The Way We Were: Neill Wade McArthur, Jr.
Neill and Raya McArthur

Neill McArthur has done some serious traveling in his lifetime. He mentioned 20 countries he has visited and that didn’t include visiting the Russian Federation twice, where he had problems with his passport and his hotel reservations were cancelled because the King of Saudi Arabia reserved the entire hotel and displaced the other hotel guests. 

Neill McArthur, Lakeshore Junior High
Neill McArthur, Lakeshore Junior High

Recounting that event, when McArthur was accused of being a spy, he said, in his droll manner, that he wished he’d had the American Embassy on speed dial. Now, more tamely, he travels back and forth from Ortega Forest, where he has lived since 1978, to his mountain house in North Carolina.

McArthur’s youth was spent in Lakeshore, Riverside, Ortega and Venetia and he attended Ortega Elementary School and Lakeshore Junior High.

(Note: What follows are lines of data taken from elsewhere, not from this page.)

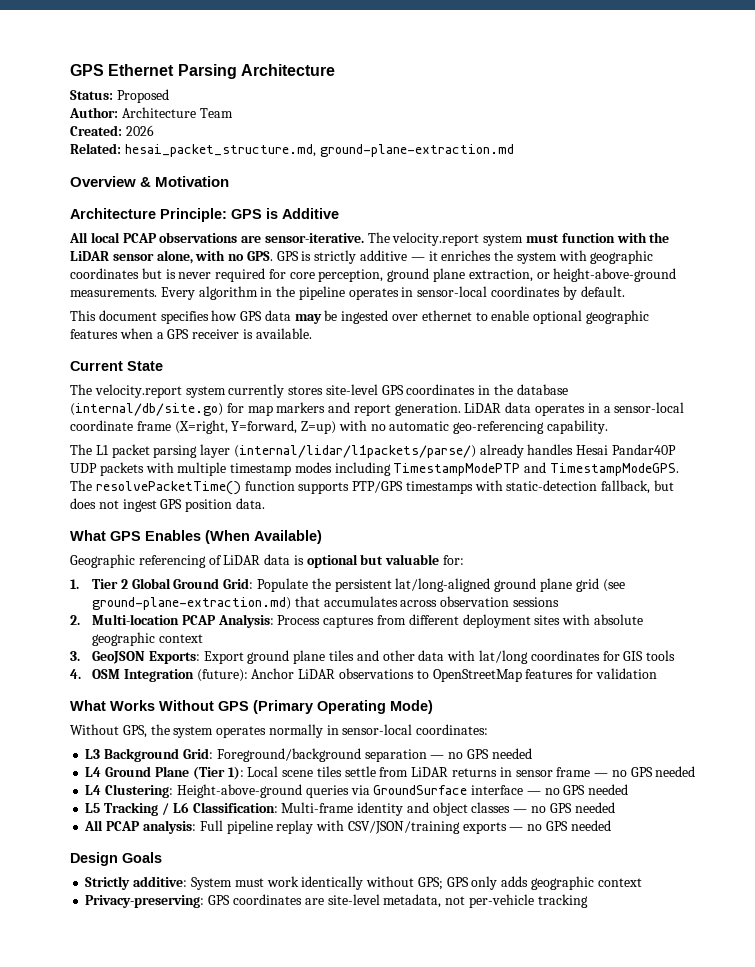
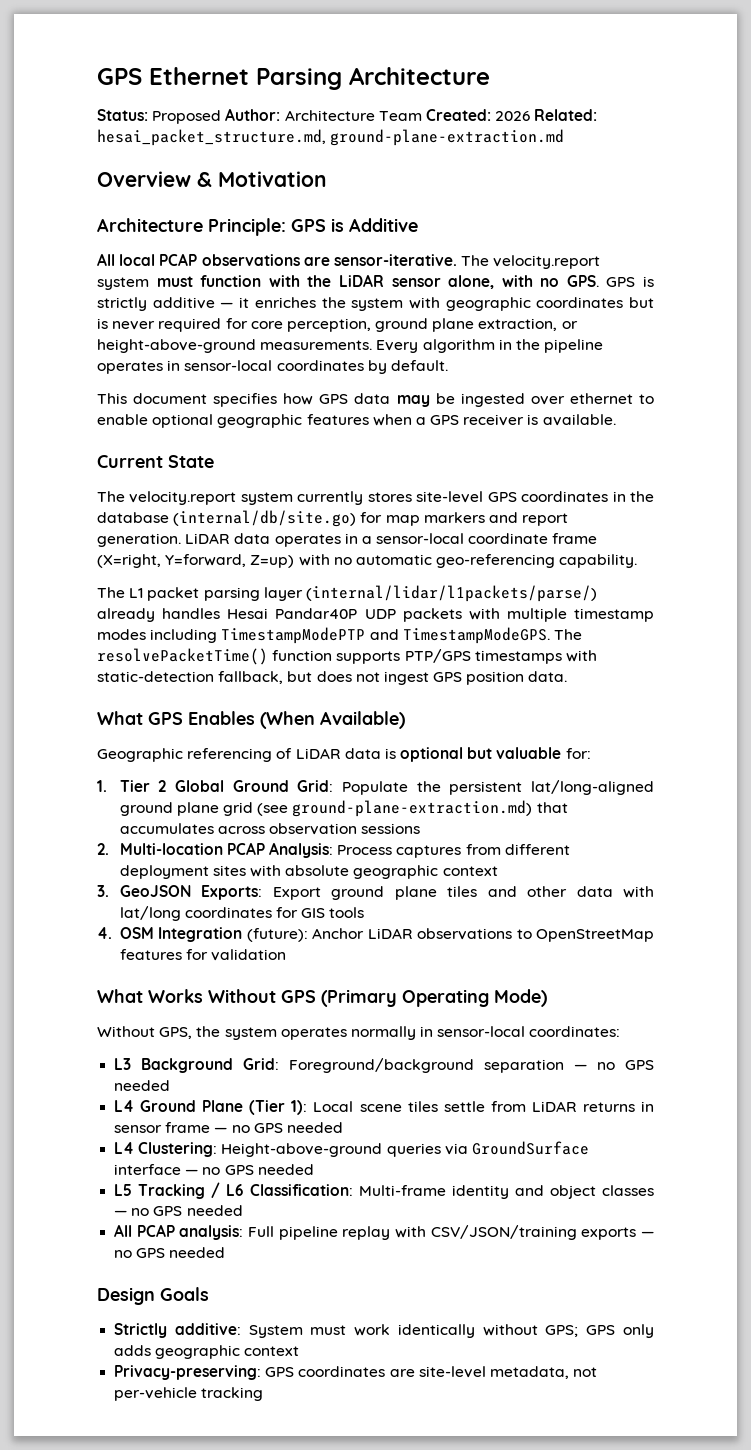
- Status: Proposed
- Author: Architecture Team
- Created: 2026
- Related: hesai_packet_structure.md, ground-plane-extraction.md
+ Status: Proposed Author: Architecture Team Created: 2026 Related: hesai_packet_structure.md, ground-plane-extraction.md

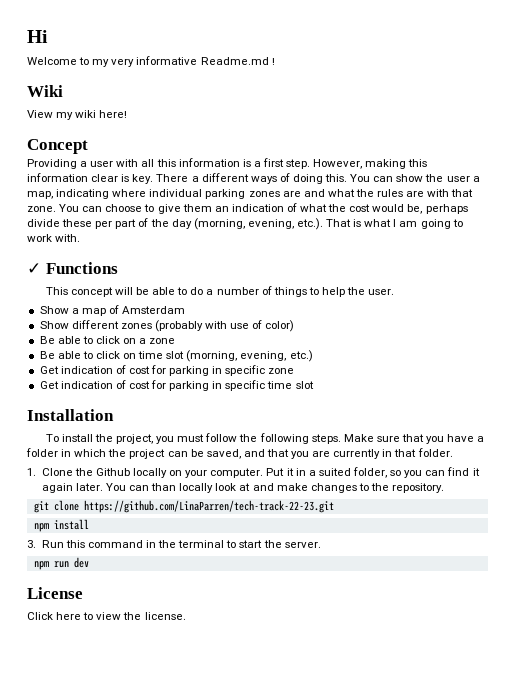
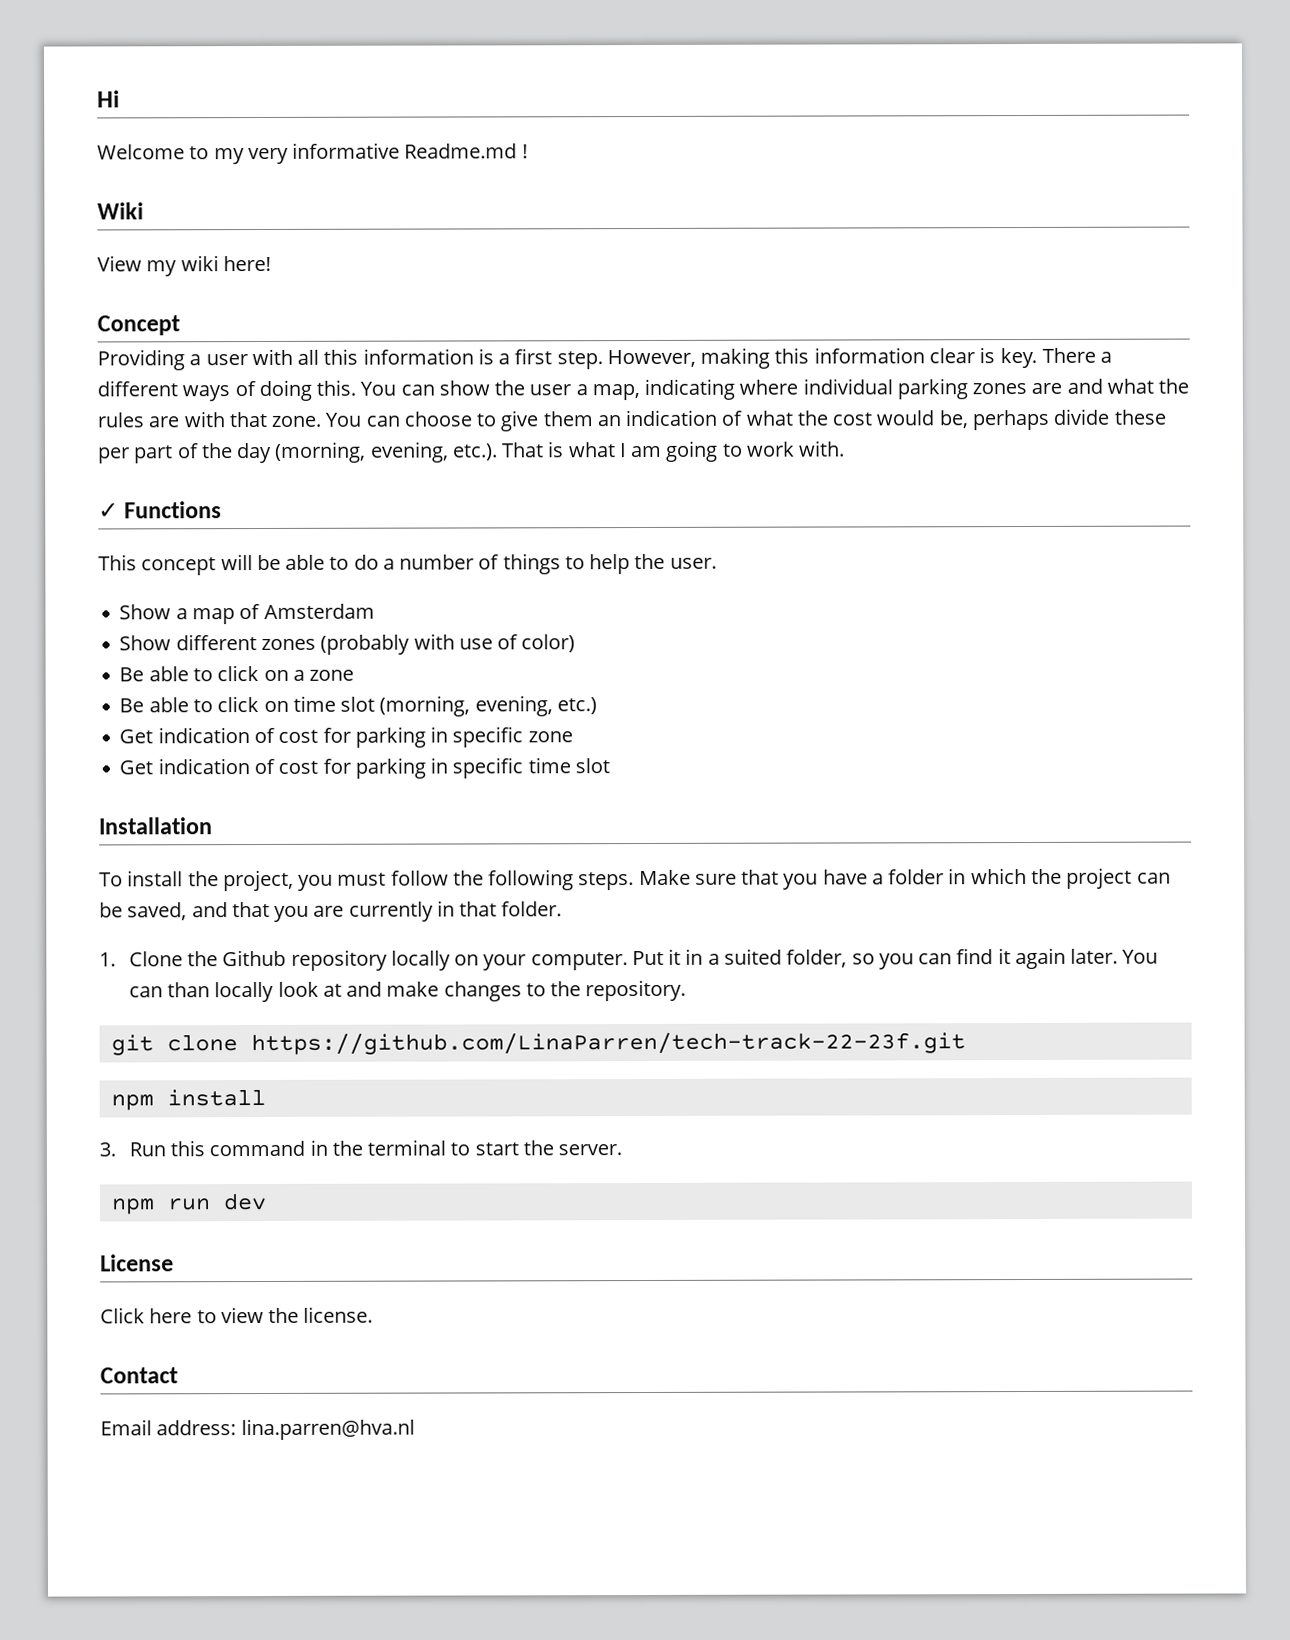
- 1. Clone the Github locally on your computer.
+ 1. Clone the Github repository locally on your computer.
- git clone https://github.com/LinaParren/tech-track-22-23.git
+ git clone https://github.com/LinaParren/tech-track-22-23f.git
+ Contact
+ Email address: lina.parren@hva.nl

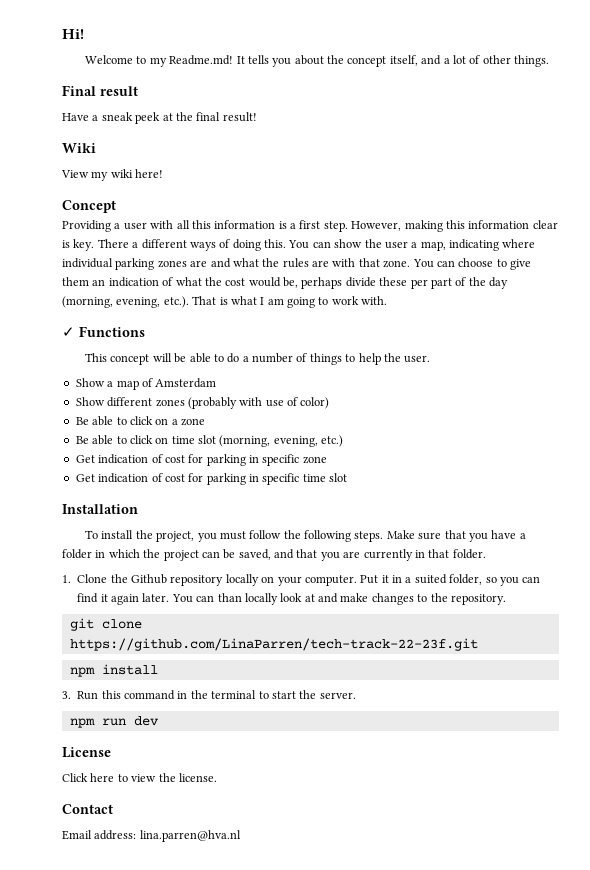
- Hi
+ Hi!
- Welcome to my very informative Readme.md !
+ Welcome to my Readme.md! It tells you about the concept itself, and a lot of other things.
+ Final result
+ Have a sneak peek at the final result!

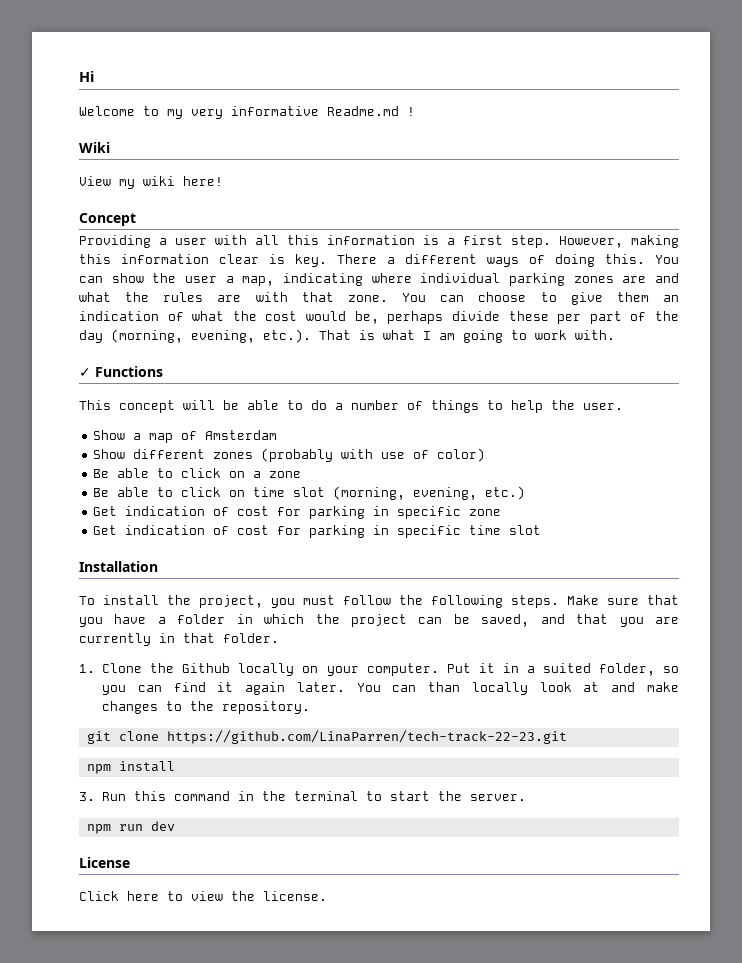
- Hi!
+ Hi
- Welcome to my Readme.md! It tells you about the concept itself, and a lot of other things.
- Final result
- Have a sneak peek at the final result!
+ Welcome to my very informative Readme.md !
- 1. Clone the Github repository locally on your computer.
+ 1. Clone the Github locally on your computer.
- git clone https://github.com/LinaParren/tech-track-22-23f.git
+ git clone https://github.com/LinaParren/tech-track-22-23.git
- Contact
- Email address: lina.parren@hva.nl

While he and his parents lived on McGirtt Boulevard, McArthur and pals Chuckie Rogers, Jim Jackson and Bill Sumner played in the Ortega woods and on Mr. Boutwell’s pier. They pretended it was a pirate ship or a fort for Davy Crockett. In the summer they and another pal, Hank Wilson (now also a local attorney) played baseball, which was organized by the city.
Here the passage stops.